▶ [Work instruction]: The line with "optionally by default." marks the first line to copy, and the line with "- The script '''check.sh'''" marks the last. Transcribe that stretch of the data below exactly, without pictures.

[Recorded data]
<<<<
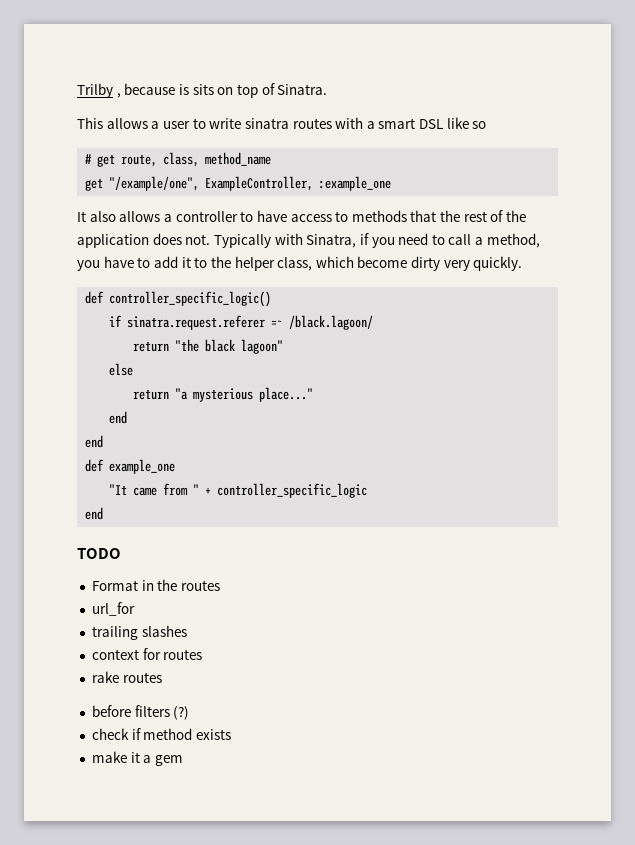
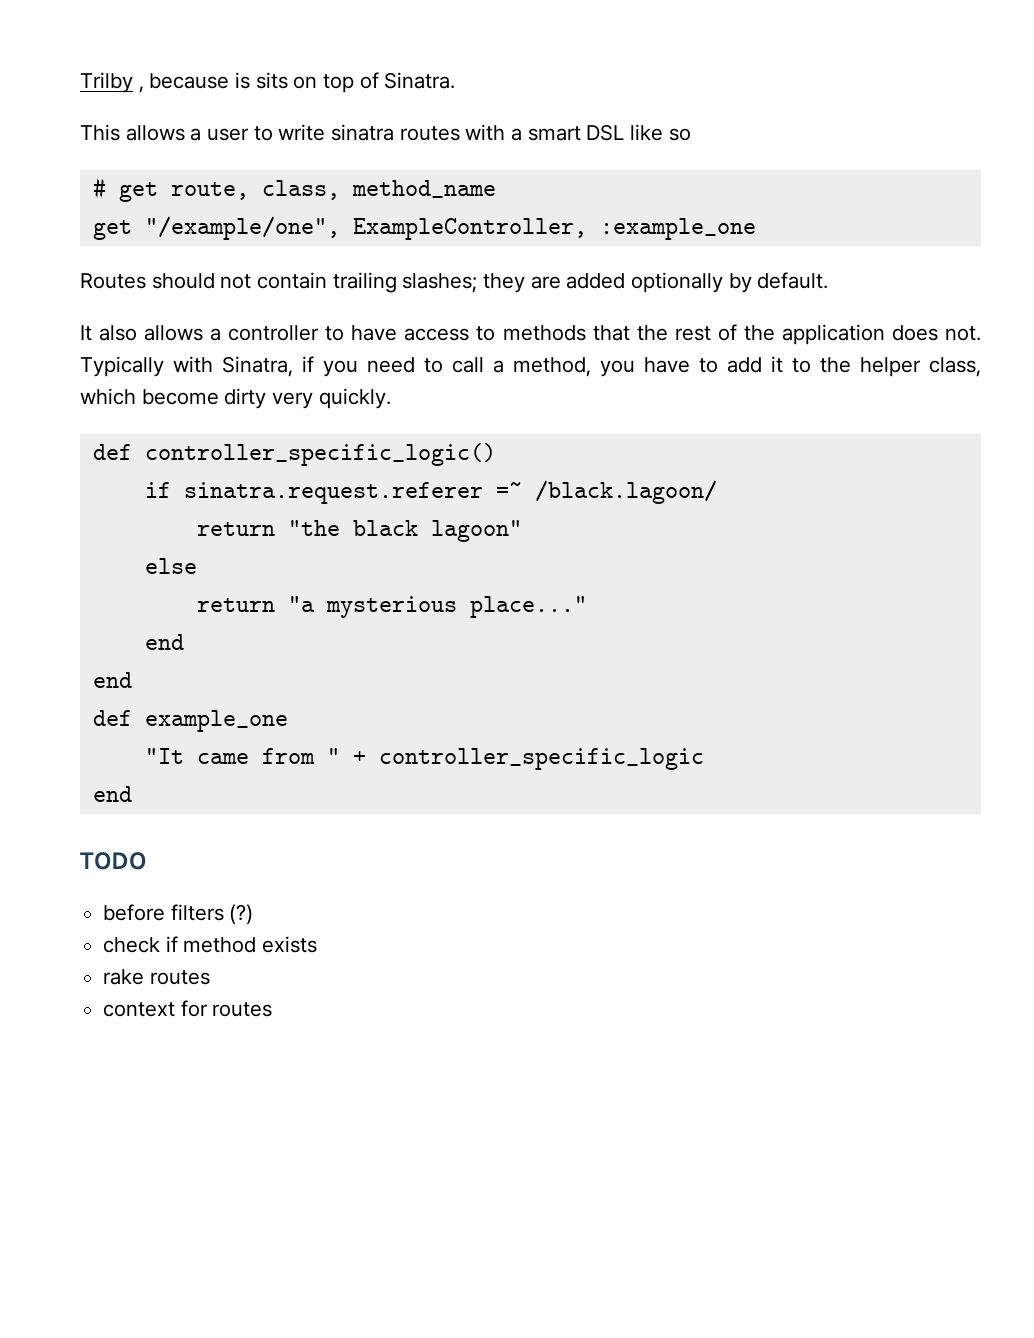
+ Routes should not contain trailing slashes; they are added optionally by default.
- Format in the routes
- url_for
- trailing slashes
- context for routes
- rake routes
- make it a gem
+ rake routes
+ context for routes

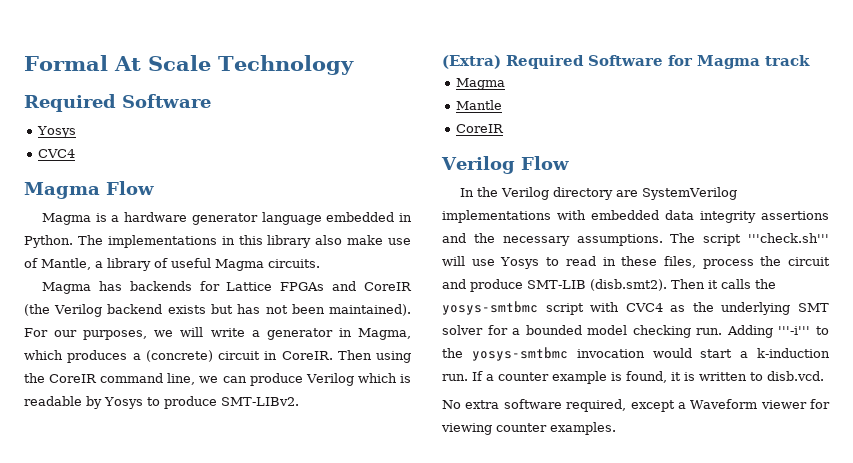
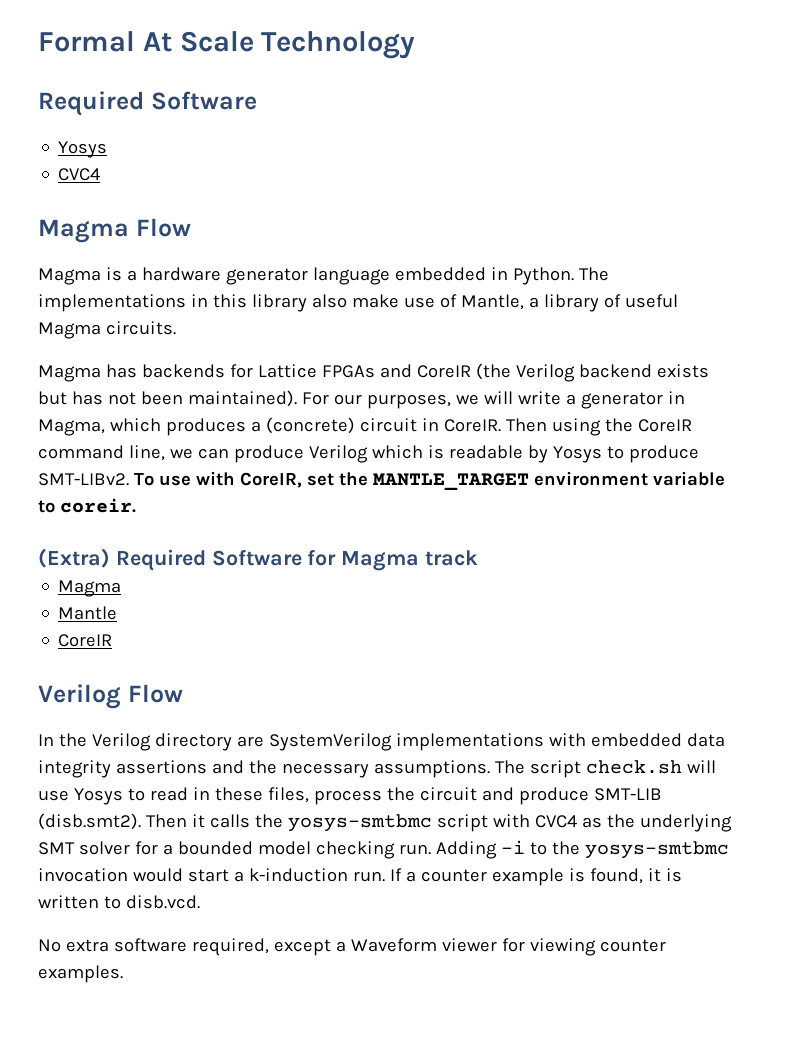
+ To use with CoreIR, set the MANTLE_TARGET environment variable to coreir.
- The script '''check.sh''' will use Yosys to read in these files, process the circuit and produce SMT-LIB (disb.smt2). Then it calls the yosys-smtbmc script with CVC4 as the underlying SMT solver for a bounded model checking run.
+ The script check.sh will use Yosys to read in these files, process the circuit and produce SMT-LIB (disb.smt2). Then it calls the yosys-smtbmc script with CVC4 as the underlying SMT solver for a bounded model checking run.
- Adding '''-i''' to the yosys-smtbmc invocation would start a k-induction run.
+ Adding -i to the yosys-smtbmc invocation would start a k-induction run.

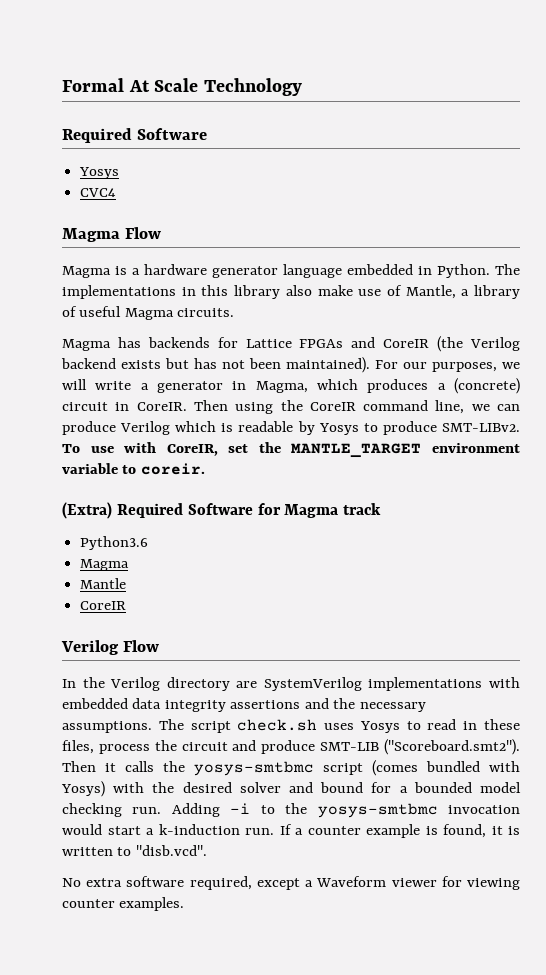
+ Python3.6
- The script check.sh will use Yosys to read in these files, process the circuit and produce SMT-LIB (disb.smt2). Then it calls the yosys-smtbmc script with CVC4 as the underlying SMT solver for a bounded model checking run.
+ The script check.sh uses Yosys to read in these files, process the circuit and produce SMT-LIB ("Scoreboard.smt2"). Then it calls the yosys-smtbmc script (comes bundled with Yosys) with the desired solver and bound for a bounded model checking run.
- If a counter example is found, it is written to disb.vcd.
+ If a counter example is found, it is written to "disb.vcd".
>>>>
<<<<
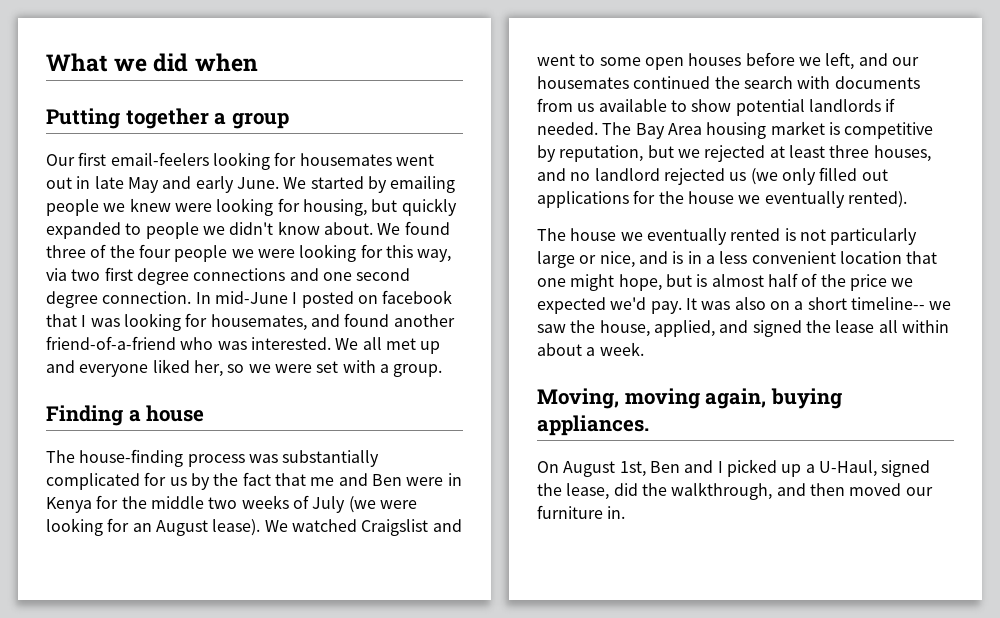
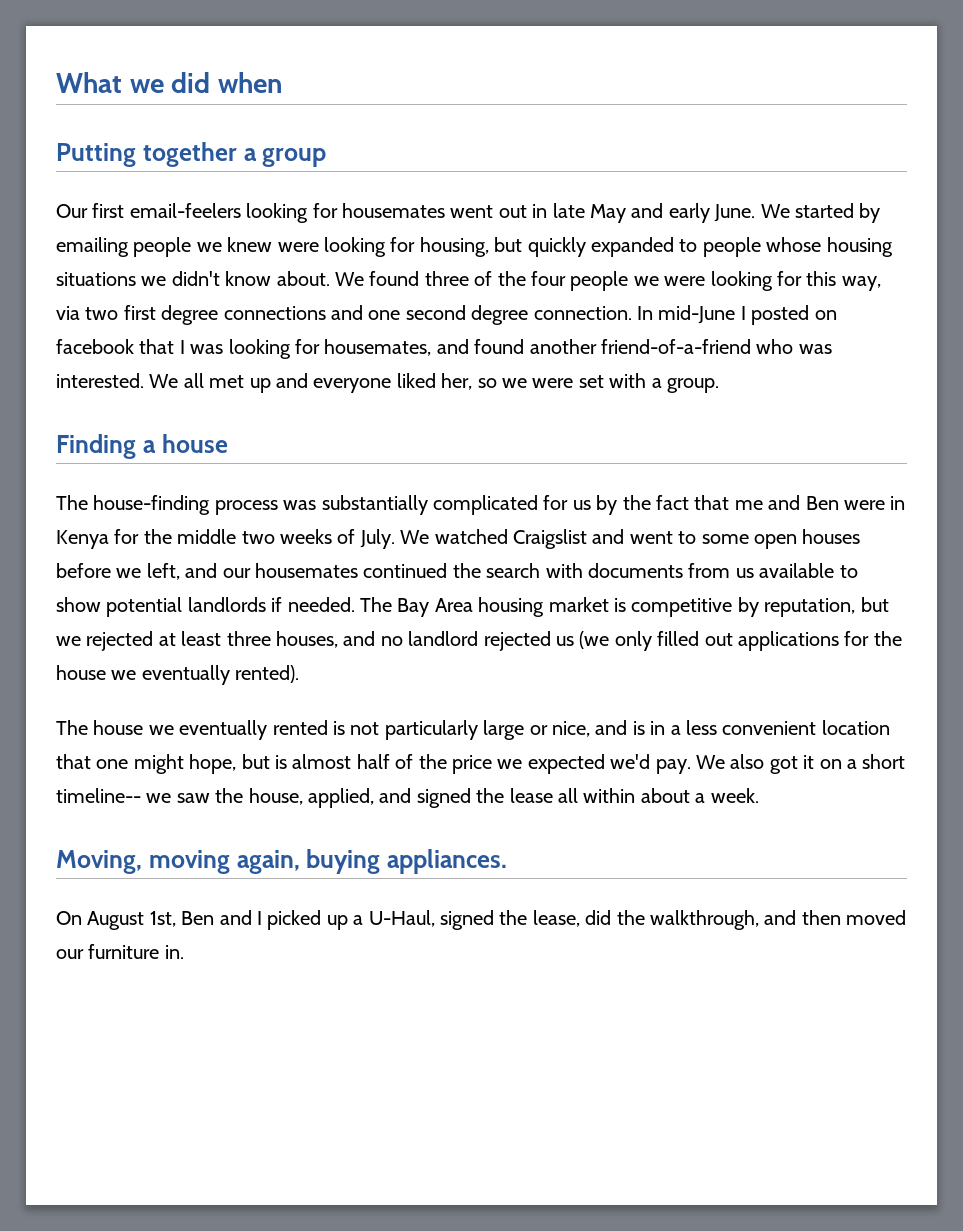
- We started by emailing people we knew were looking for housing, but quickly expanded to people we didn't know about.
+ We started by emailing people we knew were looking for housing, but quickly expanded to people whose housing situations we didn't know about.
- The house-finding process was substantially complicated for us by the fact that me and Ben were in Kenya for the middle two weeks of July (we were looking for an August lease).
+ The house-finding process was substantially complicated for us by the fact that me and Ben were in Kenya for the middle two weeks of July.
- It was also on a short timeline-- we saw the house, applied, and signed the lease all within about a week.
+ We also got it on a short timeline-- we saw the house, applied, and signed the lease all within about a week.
>>>>
<<<<
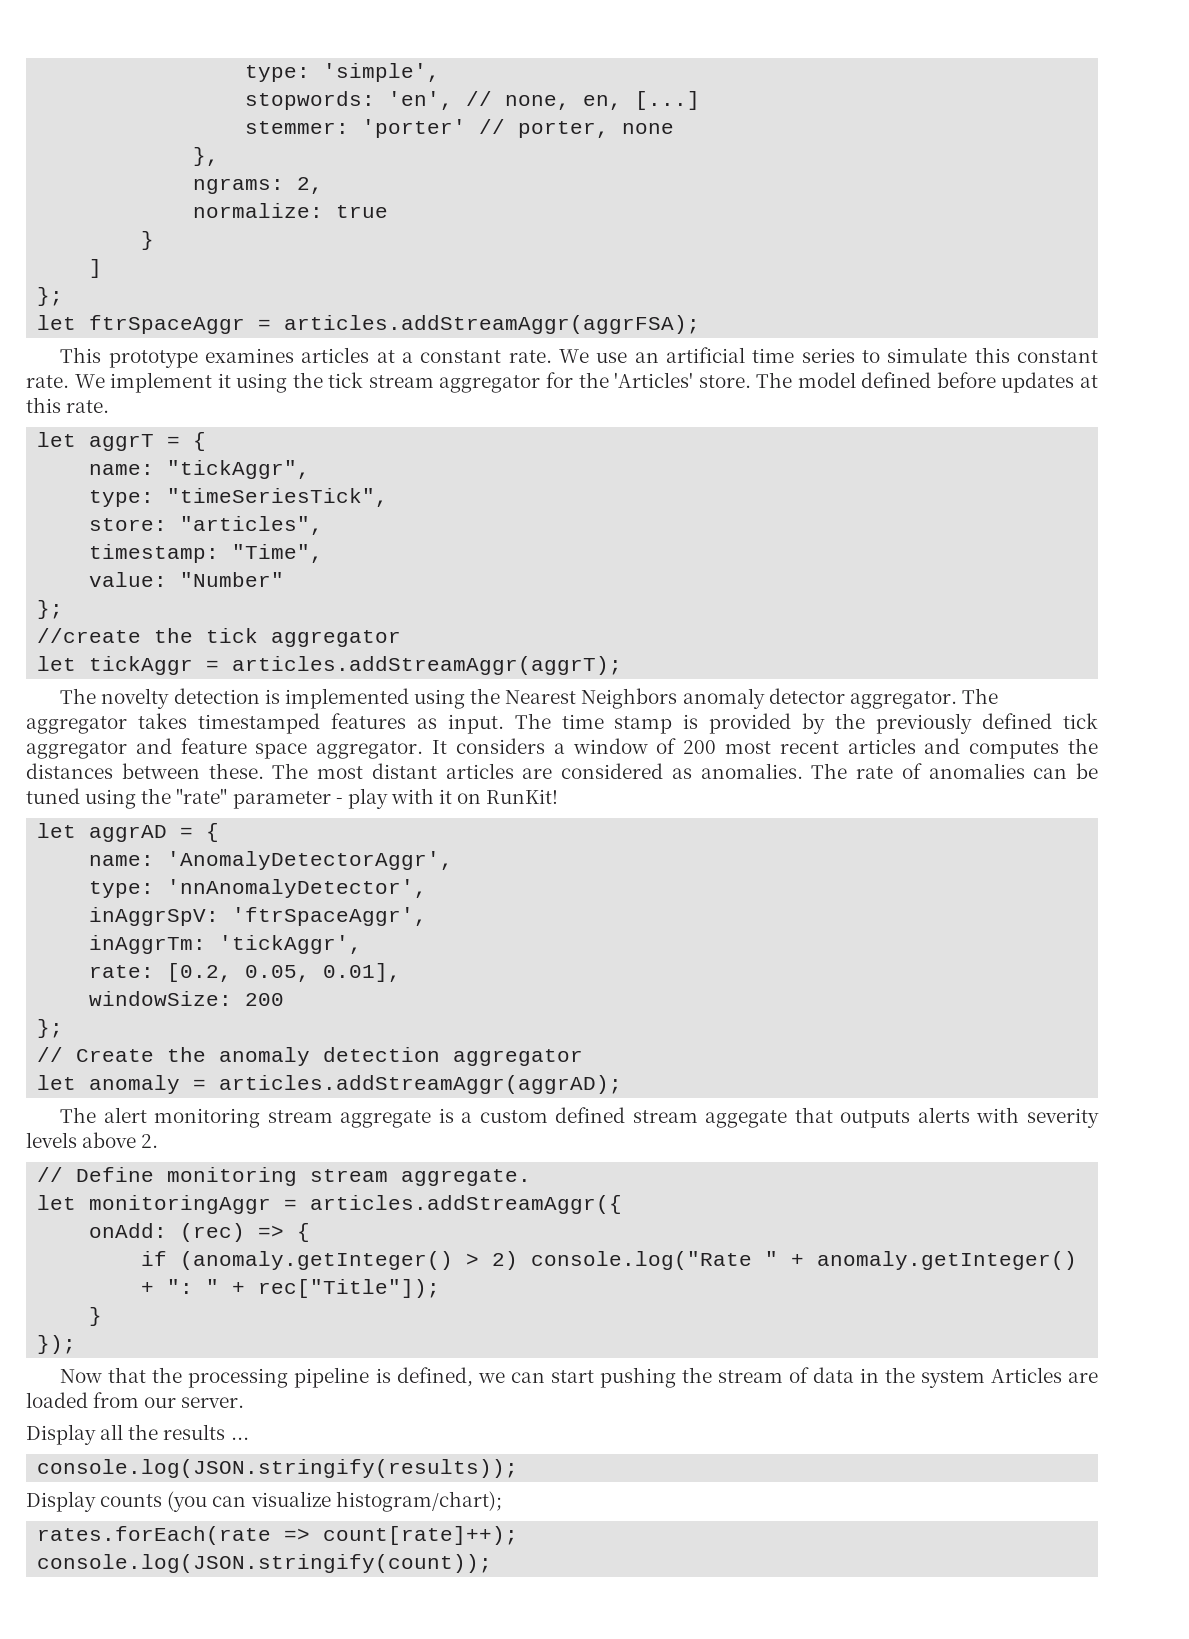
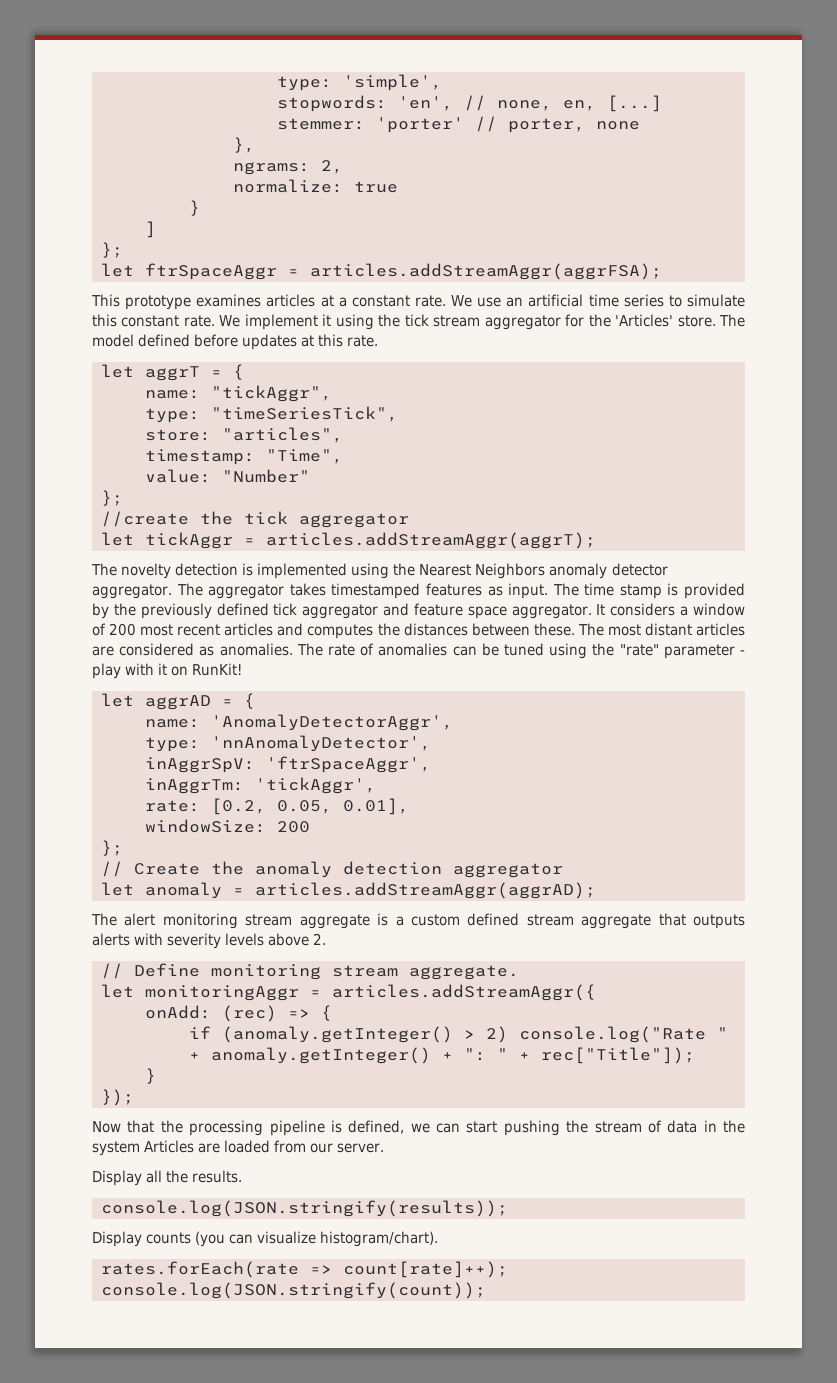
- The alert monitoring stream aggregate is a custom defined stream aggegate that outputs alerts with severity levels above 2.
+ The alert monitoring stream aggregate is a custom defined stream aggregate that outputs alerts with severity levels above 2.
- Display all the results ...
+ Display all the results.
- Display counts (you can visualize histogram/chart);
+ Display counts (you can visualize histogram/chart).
>>>>
▶ [Written answer]:
+ Routes should not contain trailing slashes; they are added optionally by default.
- Format in the routes
- url_for
- trailing slashes
- context for routes
- rake routes
- make it a gem
+ rake routes
+ context for routes

+ To use with CoreIR, set the MANTLE_TARGET environment variable to coreir.
- The script '''check.sh''' will use Yosys to read in these files, process the circuit and produce SMT-LIB (disb.smt2). Then it calls the yosys-smtbmc script with CVC4 as the underlying SMT solver for a bounded model checking run.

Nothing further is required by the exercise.